En tant que telle, l’idée n’est pourtant pas révolutionnaire. Voilà déjà des années que la science est venue donner un coup de pouce à l’industrie laitière pour que celle-ci puisse augmenter ses capacités de production. Par exemple, en permettant de donner naissance à des vaches sans cornes (hornless cows). « Hornless Heritage », c’est précisément le titre de la récente série photographique de Nikita Teryoshin, qui s’est plongé dans le monde de l’industrie laitière allemande.

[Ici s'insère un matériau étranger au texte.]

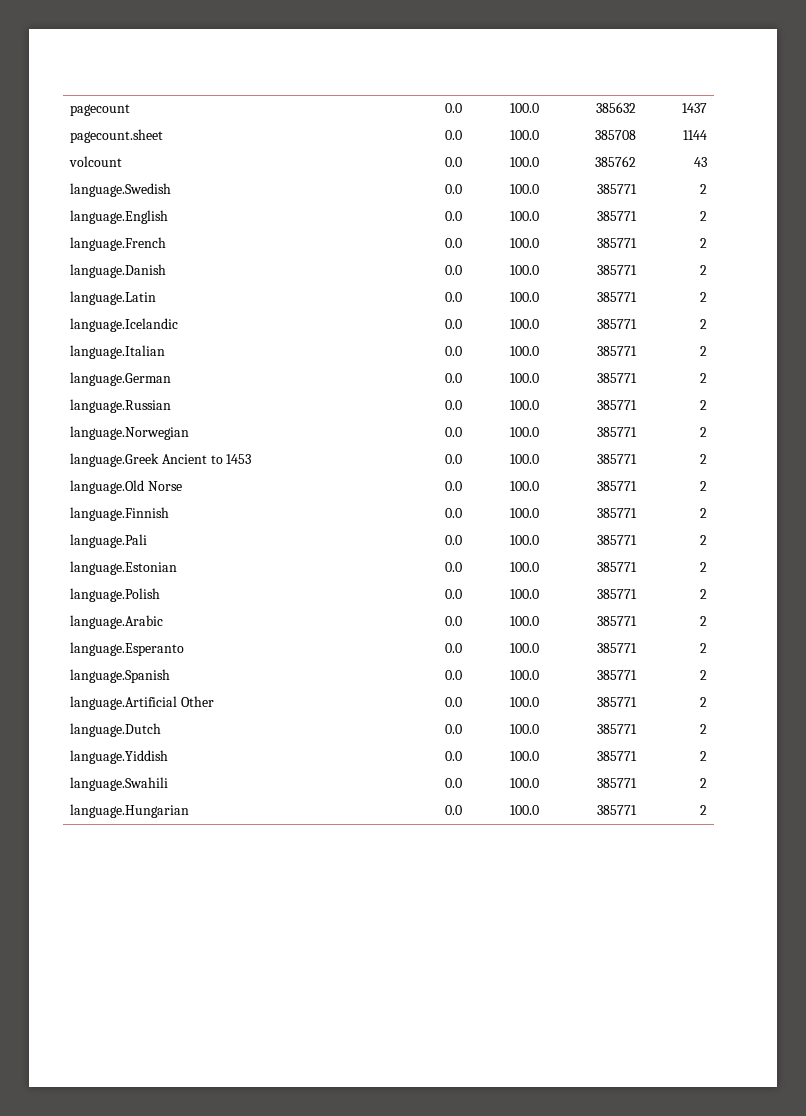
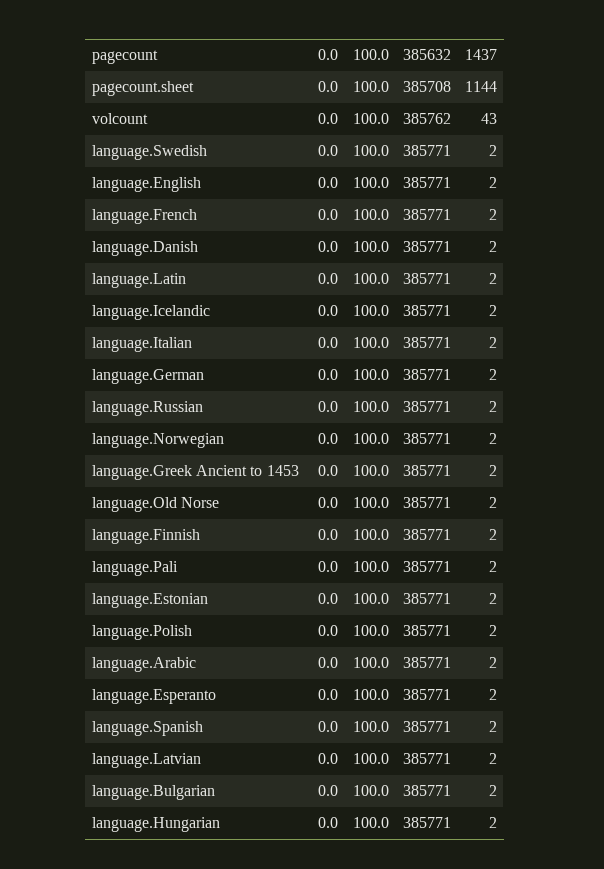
[70,696,214,710] [444,697,462,707] [509,697,539,707] [596,697,637,707] [699,697,707,707] [70,723,162,737] [444,724,462,734] [509,724,539,734] [596,724,637,734] [699,724,707,734] [70,750,169,764] [444,751,462,761] [509,751,539,761] [596,751,637,761] [699,751,707,761] [70,777,169,791] language.Artificial Other | 0.0 | 100.0 | 385771 | 2 // language.Dutch | 0.0 | 100.0 | 385771 | 2 // language.Yiddish | 0.0 | 100.0 | 385771 | 2 // language.Swahili -> [91,753,201,768] [318,753,339,764] [353,753,390,764] [403,753,452,764] [489,753,498,764] [91,785,215,800] language.Latvian | 0.0 | 100.0 | 385771 | 2 // language.Bulgarian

Débutée au salon Agritechnica de Hanovre, en 2014, l’enquête a duré trois ans. Trois ans pendant lesquels le photographe, né en 1986 en URSS, diplômé de l’université des sciences appliquées de Dortmund, où son travail a été supervisé par le photographe allemand Wolfgang Zurborn et le professeur Dirk Gebhardt, et installé aujourd’hui à Berlin, a sillonné plusieurs Länder allemands pour aller à la rencontre de ces « turbo-vaches », comme on les appelle parfois.

« J’ai été impressionné par le degré de robotisation de la production. Je n’imaginais pas toutes ces machines. »
Nikita Teryoshin

Il savait déjà, bien sûr, que les photos qu’il allait réaliser n’auraient « rien à voir avec celles des publicités qui nous font croire que le lait que nous buvons est produit par des vaches qui paissent tranquillement dans des prés sur fond de collines verdoyantes ». Il n’imaginait pas, toutefois, le niveau de technicité atteint par l’industrie laitière aujourd’hui. « J’ai été impressionné par le degré de robotisation de la production. Je n’imaginais pas toutes ces machines. On est là dans un univers ultramoderne où tout est fait pour essayer de produire toujours plus. » D’où ces vaches sans cornes : « Comme ça, elles ne se blessent pas les unes les autres, ça fluidifie la chaîne de production. »

Nikita Teryoshin l’assure, son projet ne vise pas à « dénoncer » un système, juste à « montrer » une réalité. Et à rappeler que, si une vache produit aujourd’hui environ 8 000 litres de lait chaque année (trois fois plus qu’en 1950), il n’y a pas de hasard. Une réalité qui n’est pas, cependant, la norme. « Il existe des alternatives, des modèles de production plus respectueux des animaux, où ceux-ci ont davantage d’autonomie. C’est aux gens de choisir ce qu’ils veulent consommer », dit-il, même s’il reconnaît que, pour sa part, ce reportage lui a coupé toute envie de boire du lait.